### [DESCRIPTION OF THE TASK]
The records underneath are to be printed in full and exactly, with no pictures carried over.

[Change listing data]
Content starts

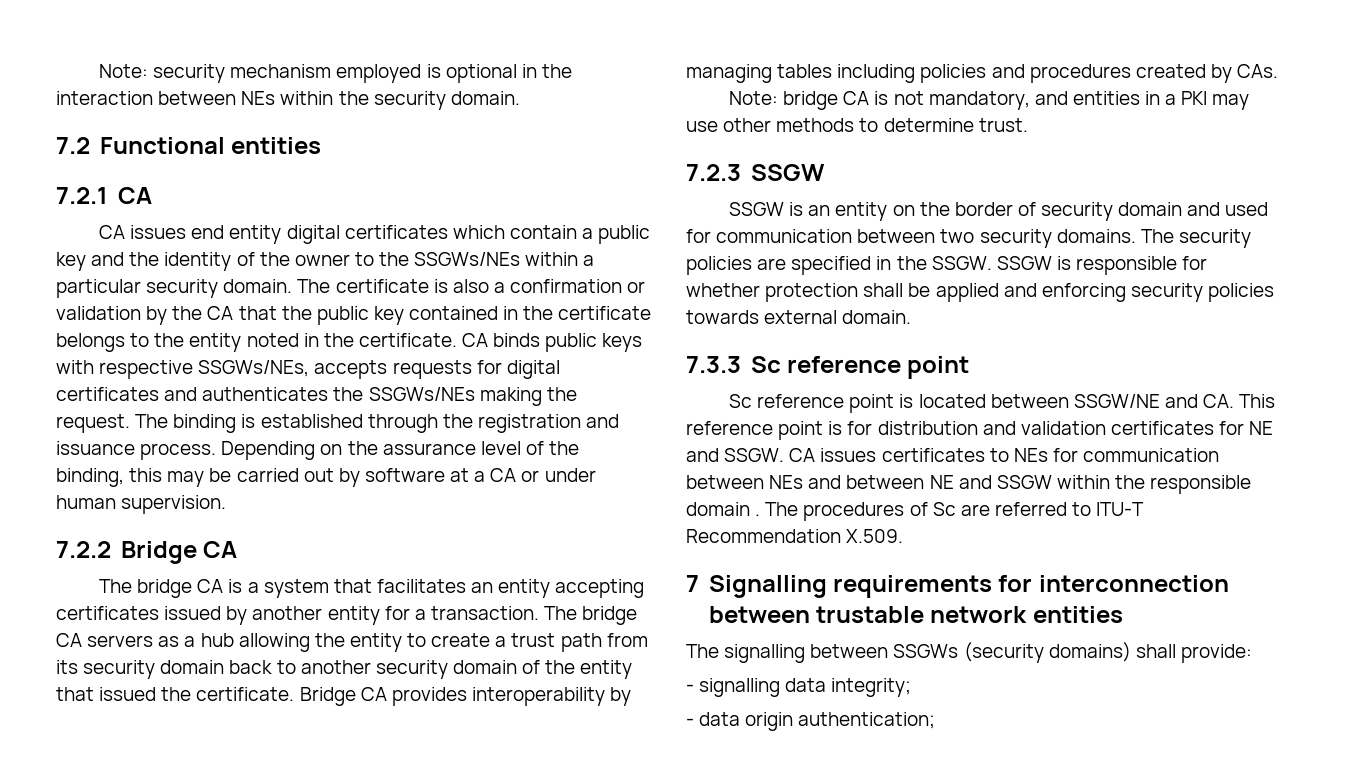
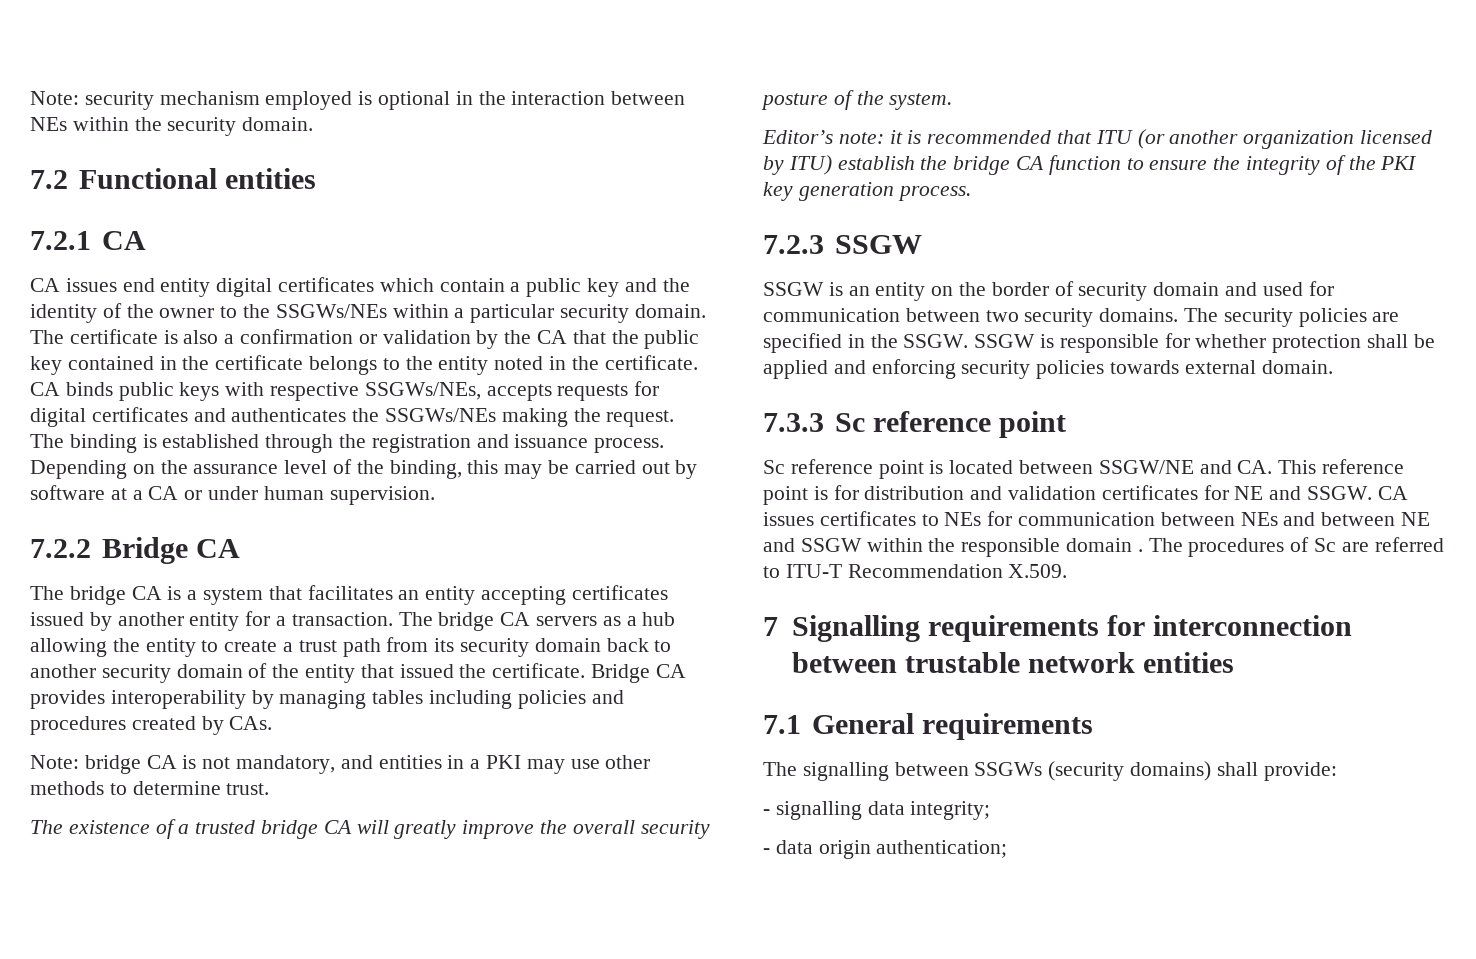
+ The existence of a trusted bridge CA will greatly improve the overall security posture of the system.
+ Editor’s note: it is recommended that ITU (or another organization licensed by ITU) establish the bridge CA function to ensure the integrity of the PKI key generation process.
+ 7.1 General requirements

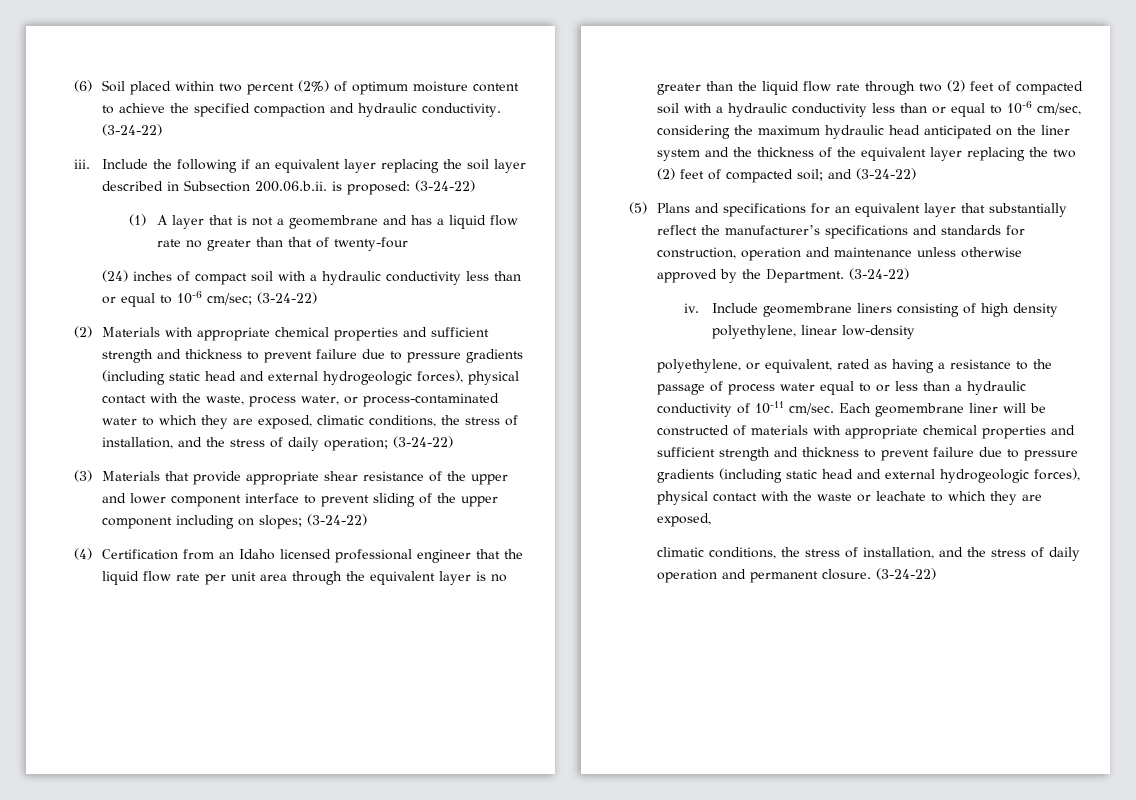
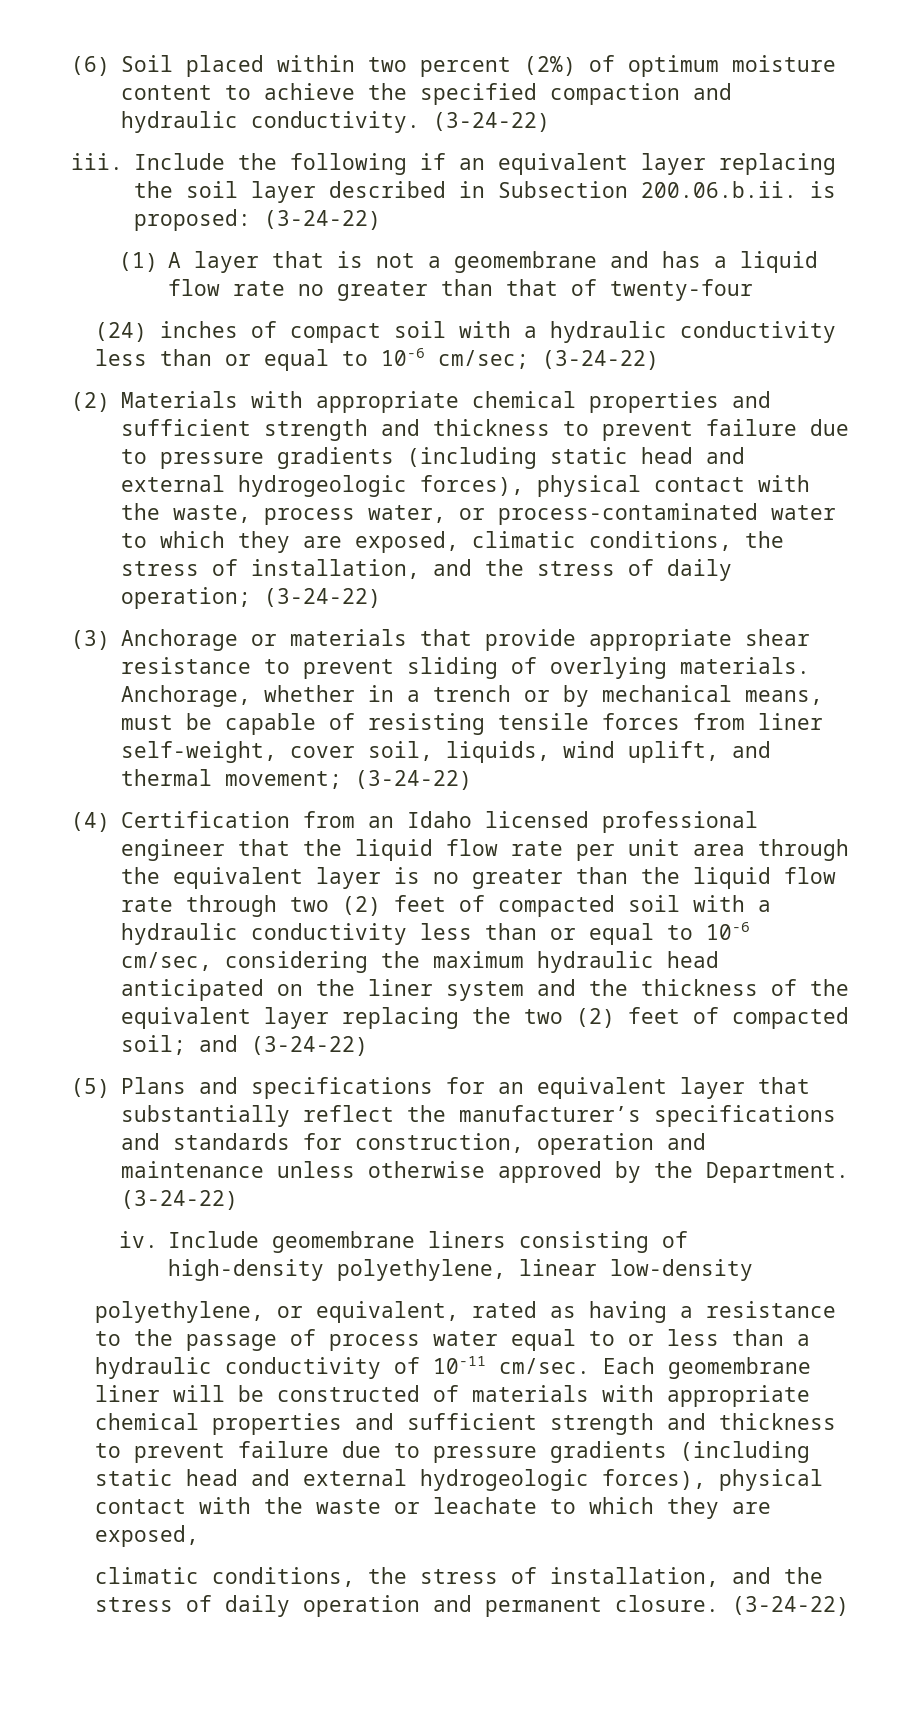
- (3) Materials that provide appropriate shear resistance of the upper and lower component interface to prevent sliding of the upper component including on slopes; (3-24-22)
+ (3) Anchorage or materials that provide appropriate shear resistance to prevent sliding of overlying materials. Anchorage, whether in a trench or by mechanical means, must be capable of resisting tensile forces from liner self-weight, cover soil, liquids, wind uplift, and thermal movement; (3-24-22)
- Include geomembrane liners consisting of high density polyethylene, linear low-density
+ Include geomembrane liners consisting of high-density polyethylene, linear low-density

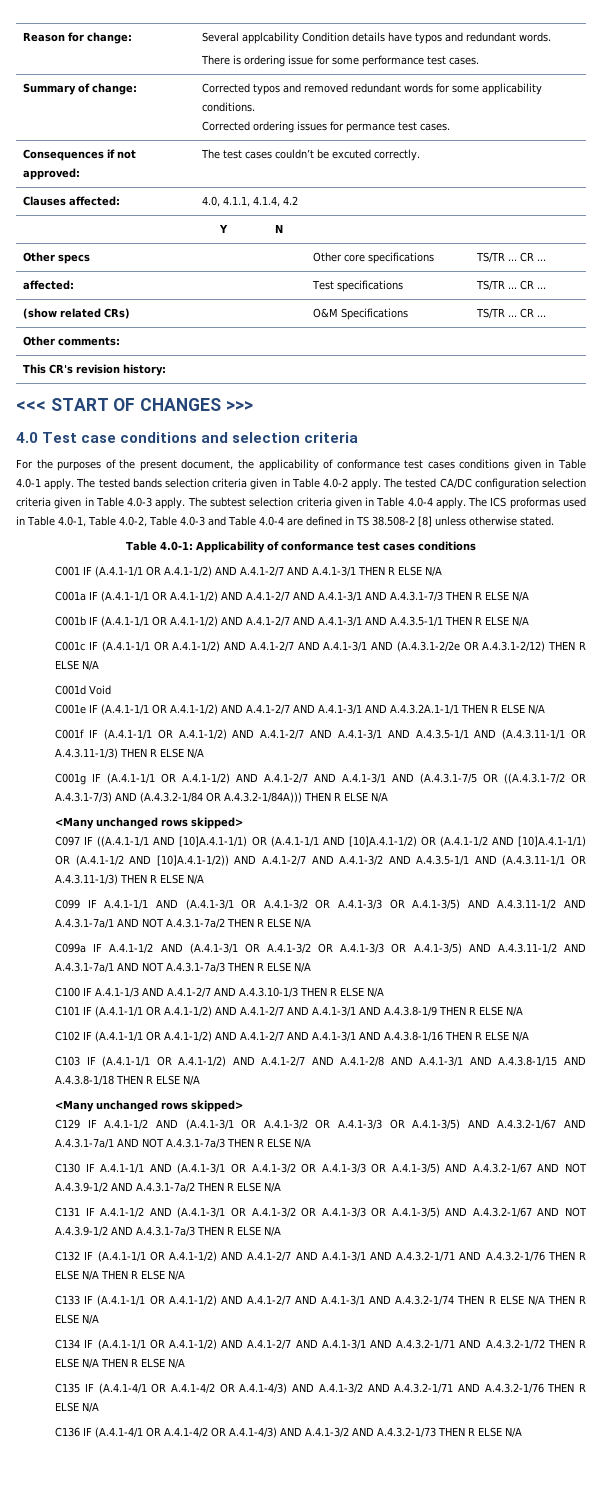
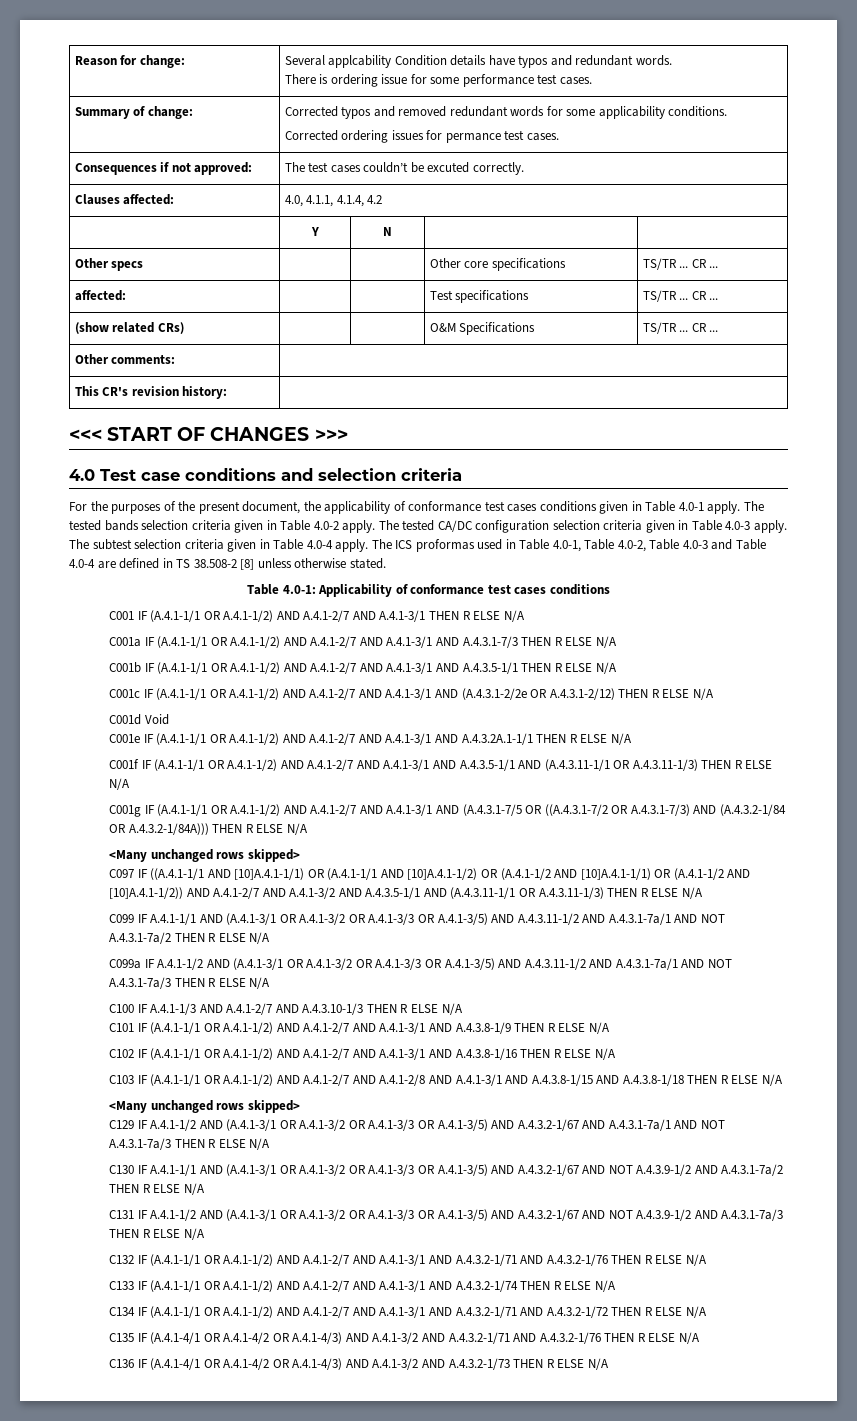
- C132 IF (A.4.1-1/1 OR A.4.1-1/2) AND A.4.1-2/7 AND A.4.1-3/1 AND A.4.3.2-1/71 AND A.4.3.2-1/76 THEN R ELSE N/A THEN R ELSE N/A
+ C132 IF (A.4.1-1/1 OR A.4.1-1/2) AND A.4.1-2/7 AND A.4.1-3/1 AND A.4.3.2-1/71 AND A.4.3.2-1/76 THEN R ELSE N/A
- C133 IF (A.4.1-1/1 OR A.4.1-1/2) AND A.4.1-2/7 AND A.4.1-3/1 AND A.4.3.2-1/74 THEN R ELSE N/A THEN R ELSE N/A
+ C133 IF (A.4.1-1/1 OR A.4.1-1/2) AND A.4.1-2/7 AND A.4.1-3/1 AND A.4.3.2-1/74 THEN R ELSE N/A
- C134 IF (A.4.1-1/1 OR A.4.1-1/2) AND A.4.1-2/7 AND A.4.1-3/1 AND A.4.3.2-1/71 AND A.4.3.2-1/72 THEN R ELSE N/A THEN R ELSE N/A
+ C134 IF (A.4.1-1/1 OR A.4.1-1/2) AND A.4.1-2/7 AND A.4.1-3/1 AND A.4.3.2-1/71 AND A.4.3.2-1/72 THEN R ELSE N/A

Content ends

### [RESPONSE AREA]
+ The existence of a trusted bridge CA will greatly improve the overall security posture of the system.
+ Editor’s note: it is recommended that ITU (or another organization licensed by ITU) establish the bridge CA function to ensure the integrity of the PKI key generation process.
+ 7.1 General requirements

- (3) Materials that provide appropriate shear resistance of the upper and lower component interface to prevent sliding of the upper component including on slopes; (3-24-22)
+ (3) Anchorage or materials that provide appropriate shear resistance to prevent sliding of overlying materials. Anchorage, whether in a trench or by mechanical means, must be capable of resisting tensile forces from liner self-weight, cover soil, liquids, wind uplift, and thermal movement; (3-24-22)
- Include geomembrane liners consisting of high density polyethylene, linear low-density
+ Include geomembrane liners consisting of high-density polyethylene, linear low-density

- C132 IF (A.4.1-1/1 OR A.4.1-1/2) AND A.4.1-2/7 AND A.4.1-3/1 AND A.4.3.2-1/71 AND A.4.3.2-1/76 THEN R ELSE N/A THEN R ELSE N/A
+ C132 IF (A.4.1-1/1 OR A.4.1-1/2) AND A.4.1-2/7 AND A.4.1-3/1 AND A.4.3.2-1/71 AND A.4.3.2-1/76 THEN R ELSE N/A
- C133 IF (A.4.1-1/1 OR A.4.1-1/2) AND A.4.1-2/7 AND A.4.1-3/1 AND A.4.3.2-1/74 THEN R ELSE N/A THEN R ELSE N/A
+ C133 IF (A.4.1-1/1 OR A.4.1-1/2) AND A.4.1-2/7 AND A.4.1-3/1 AND A.4.3.2-1/74 THEN R ELSE N/A
- C134 IF (A.4.1-1/1 OR A.4.1-1/2) AND A.4.1-2/7 AND A.4.1-3/1 AND A.4.3.2-1/71 AND A.4.3.2-1/72 THEN R ELSE N/A THEN R ELSE N/A
+ C134 IF (A.4.1-1/1 OR A.4.1-1/2) AND A.4.1-2/7 AND A.4.1-3/1 AND A.4.3.2-1/71 AND A.4.3.2-1/72 THEN R ELSE N/A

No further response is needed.